== Your instructions ==
Beginning at the top of the data below, restate every line word for word until the line containing "text-align: left ->" has been included, and omit the pictures.

===== Supplied entries =====

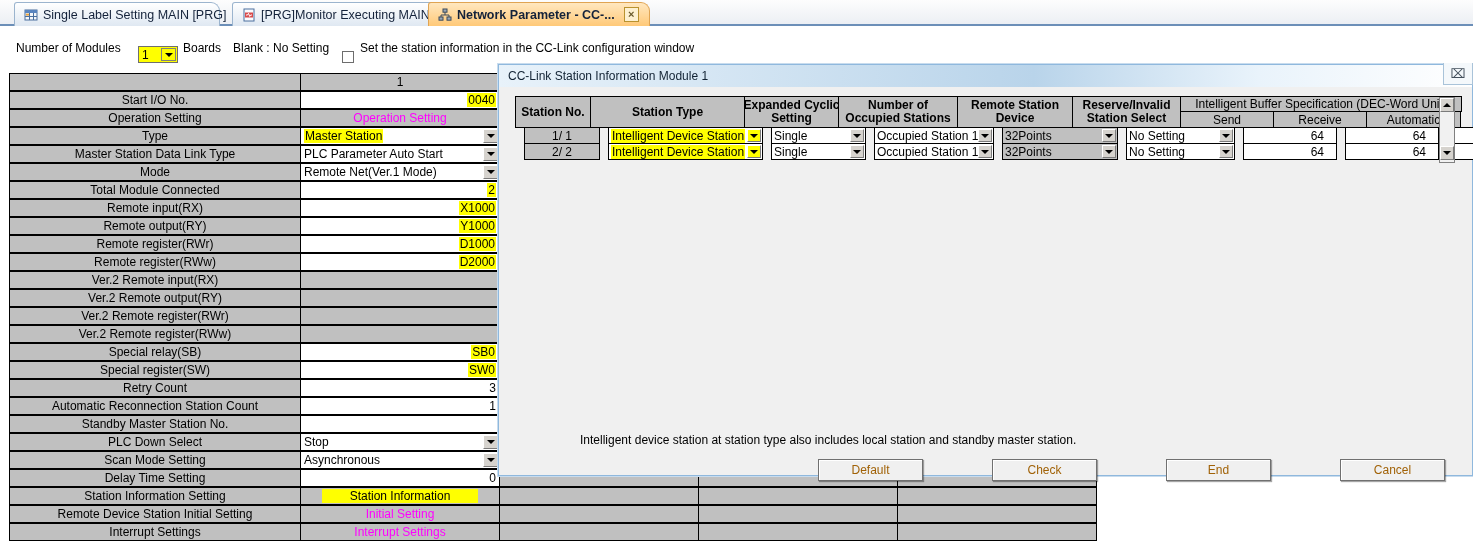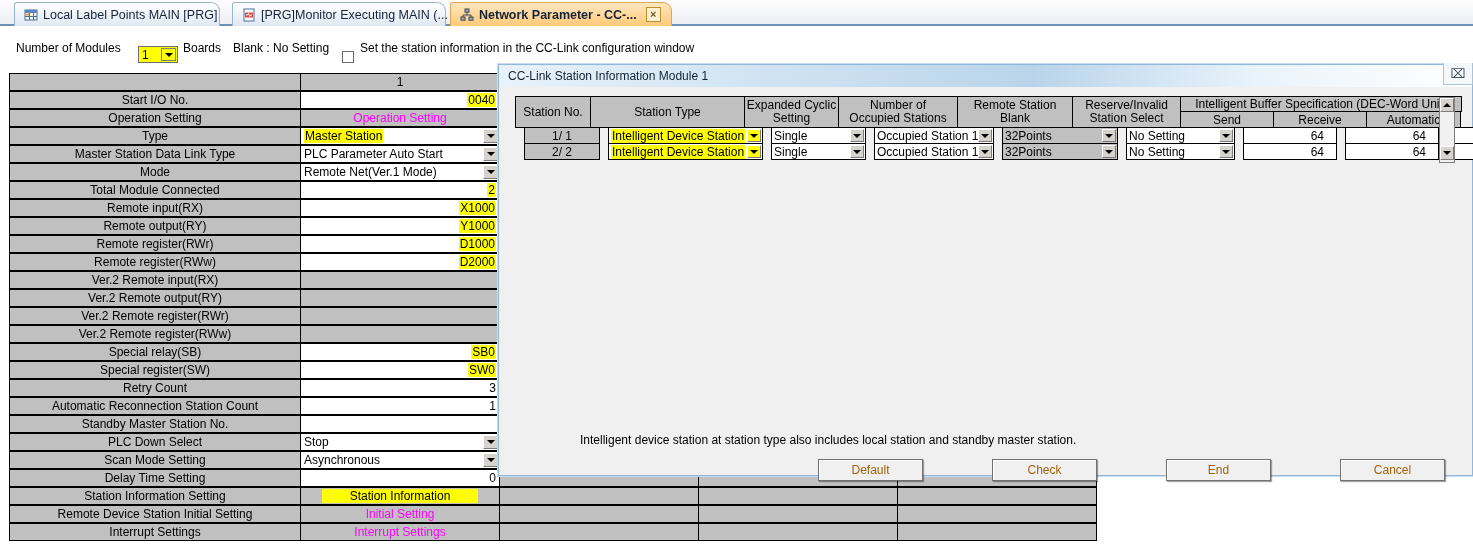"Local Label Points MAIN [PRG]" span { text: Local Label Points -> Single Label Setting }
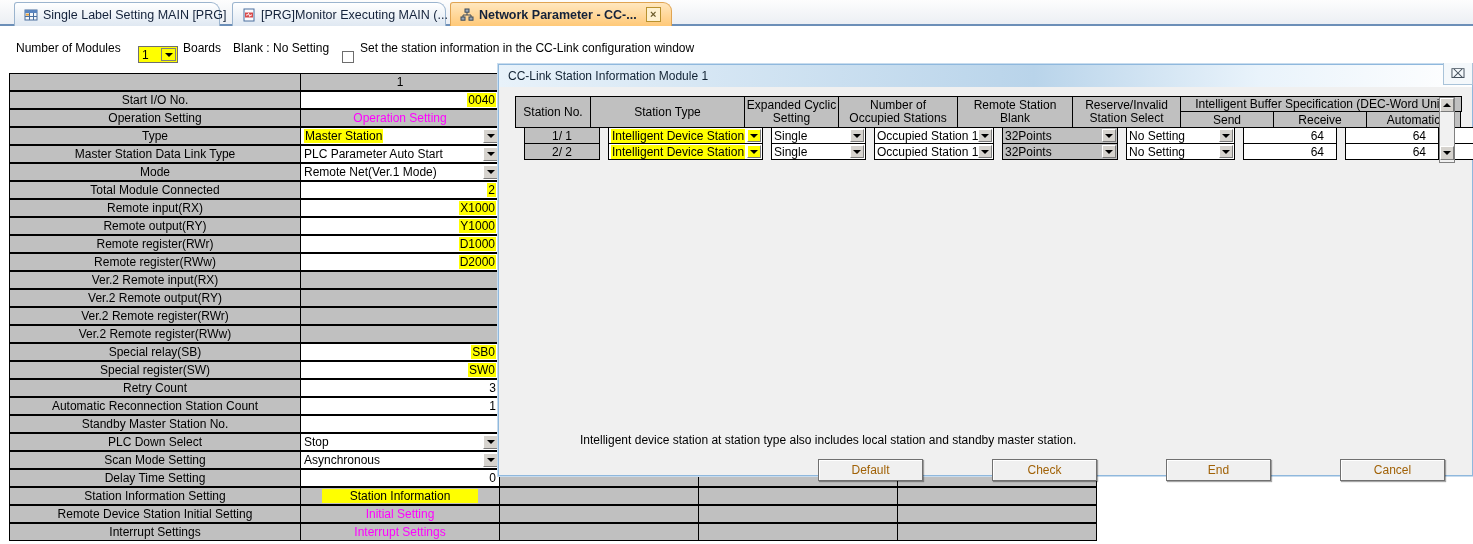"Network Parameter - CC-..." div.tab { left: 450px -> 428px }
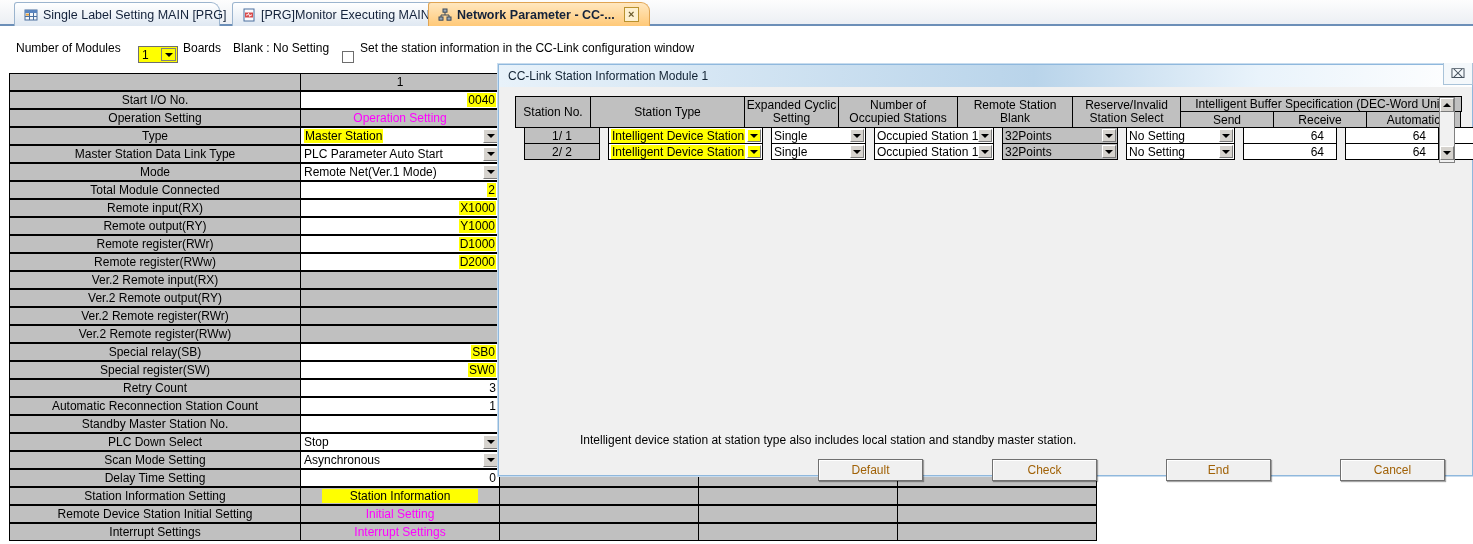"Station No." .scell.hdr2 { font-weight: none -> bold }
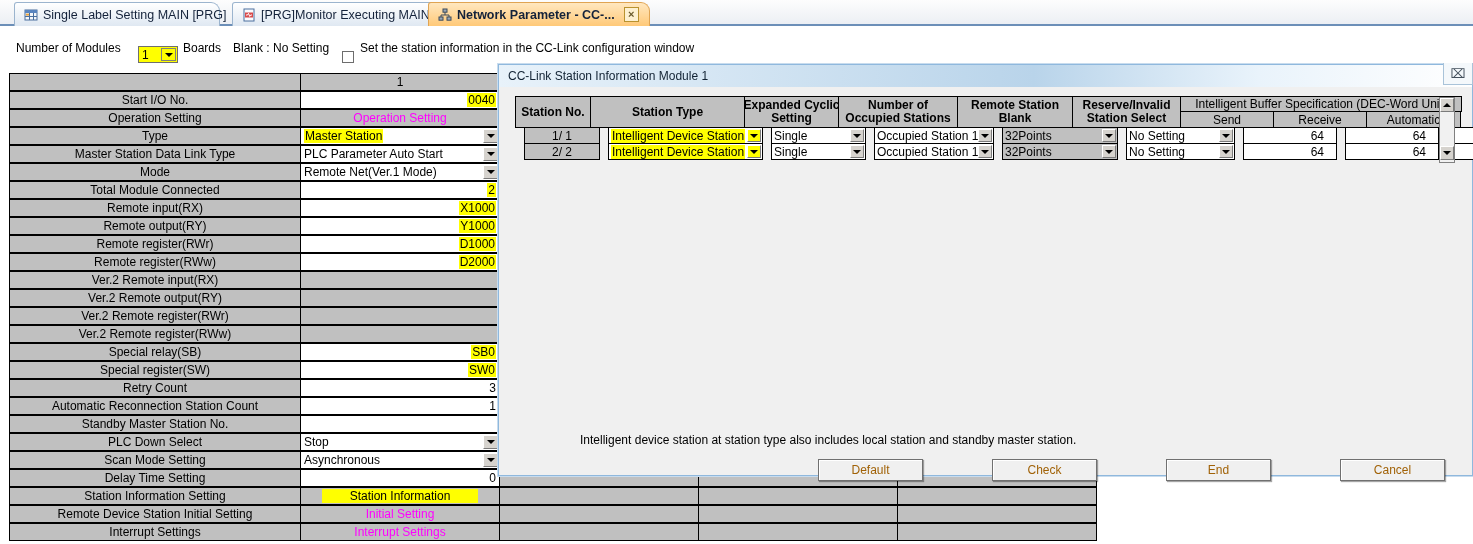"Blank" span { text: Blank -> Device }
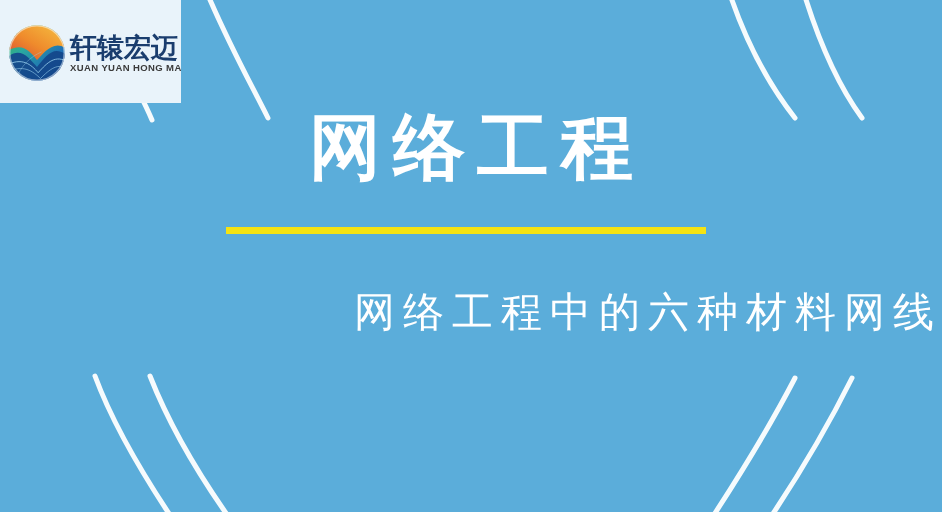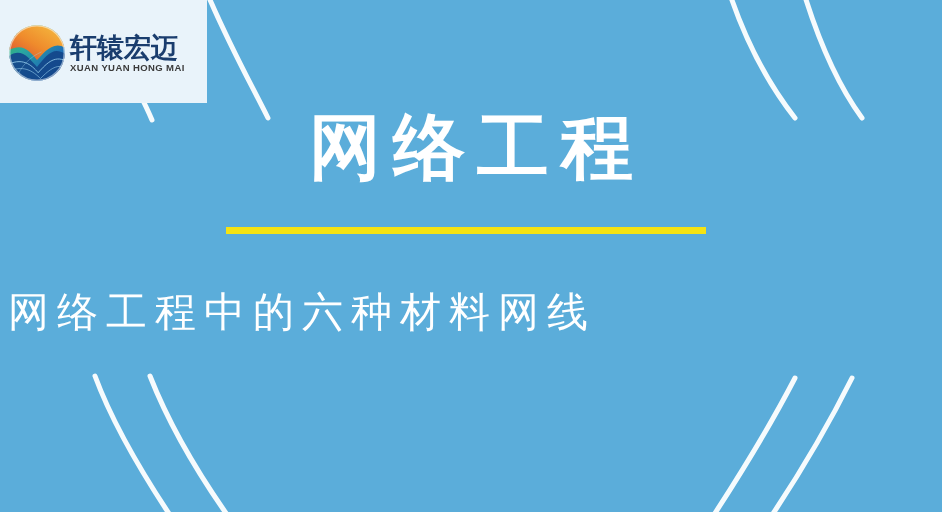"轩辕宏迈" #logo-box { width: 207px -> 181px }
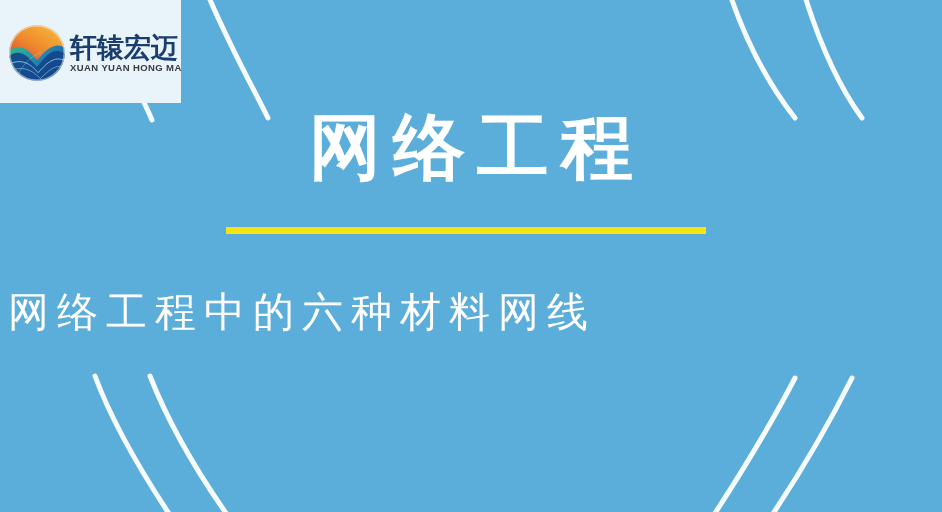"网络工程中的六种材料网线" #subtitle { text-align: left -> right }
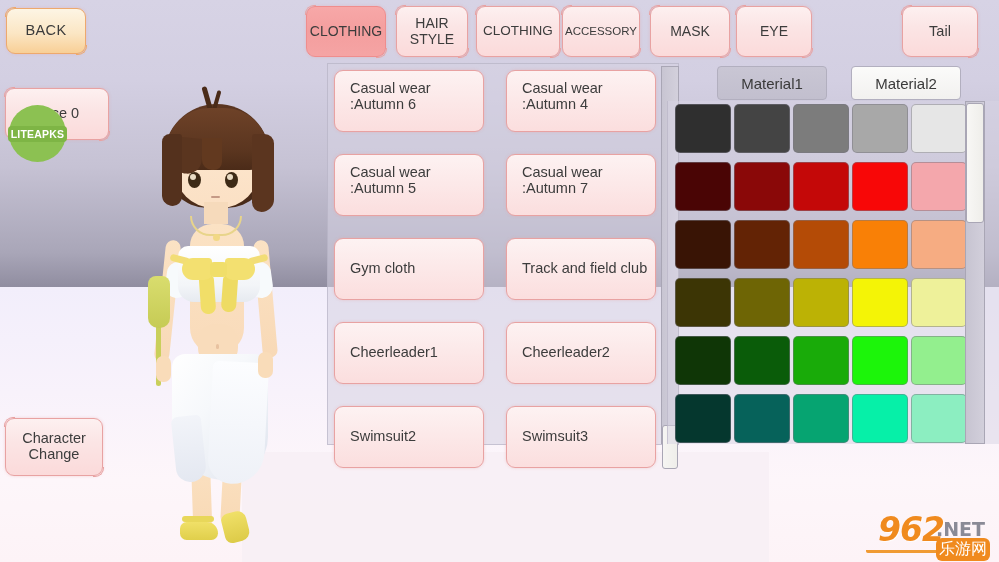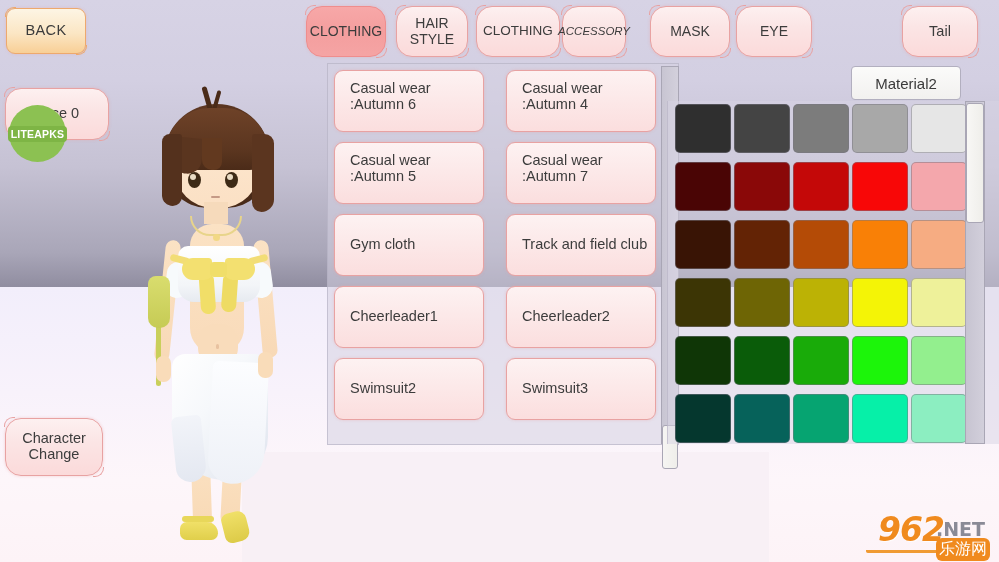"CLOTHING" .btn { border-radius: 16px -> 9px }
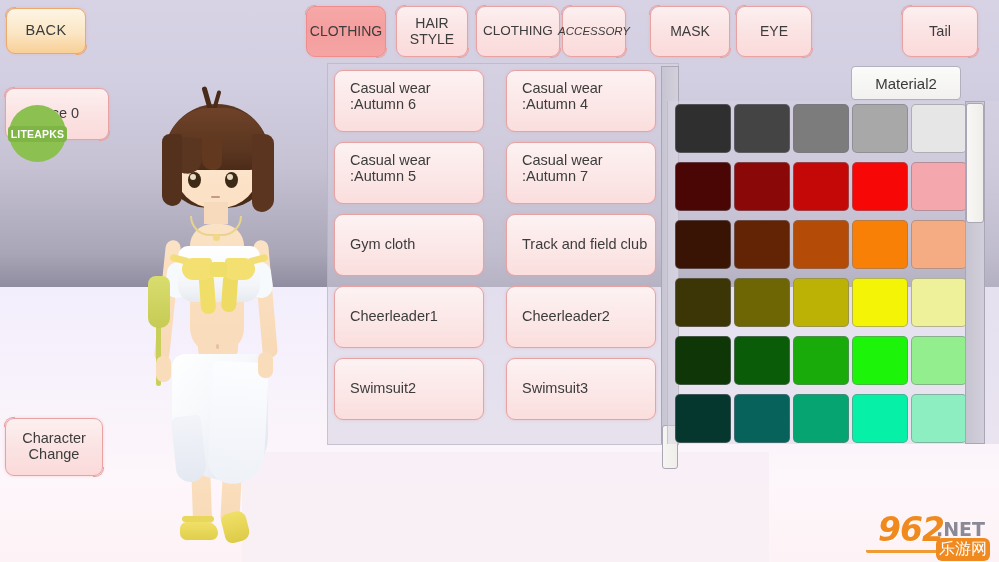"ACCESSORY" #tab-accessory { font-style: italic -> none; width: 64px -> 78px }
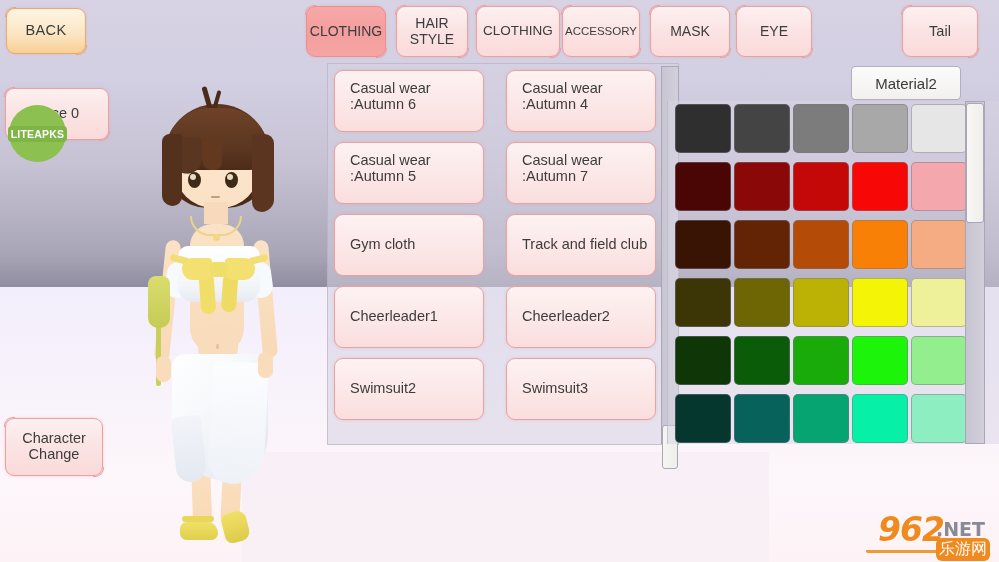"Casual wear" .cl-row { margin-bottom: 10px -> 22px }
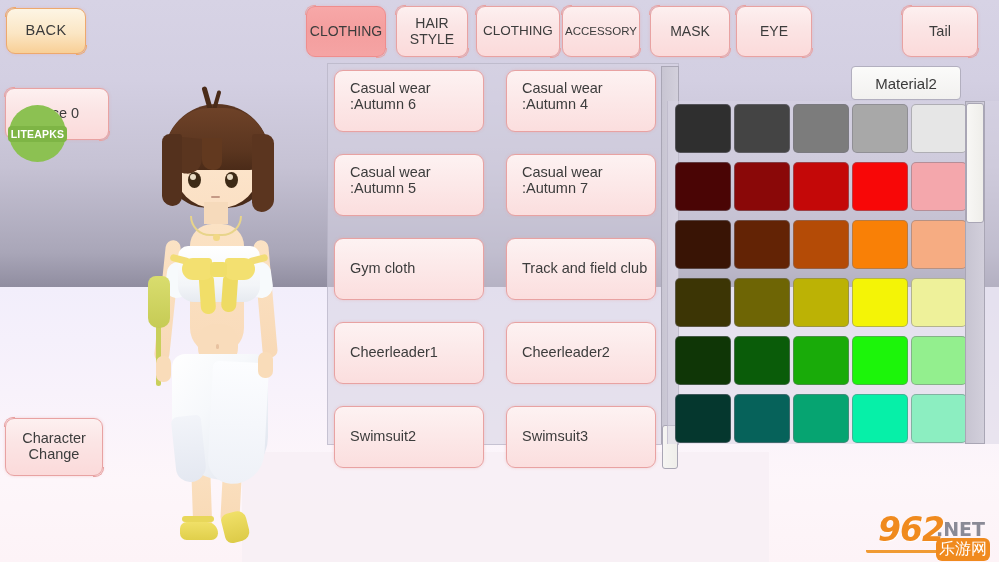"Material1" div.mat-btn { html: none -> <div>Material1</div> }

=====

== Written solution ==
"Local Label Points MAIN [PRG]" span { text: Local Label Points -> Single Label Setting }
"Network Parameter - CC-..." div.tab { left: 450px -> 428px }
"Station No." .scell.hdr2 { font-weight: none -> bold }
"Blank" span { text: Blank -> Device }
"轩辕宏迈" #logo-box { width: 207px -> 181px }
"网络工程中的六种材料网线" #subtitle { text-align: left -> right }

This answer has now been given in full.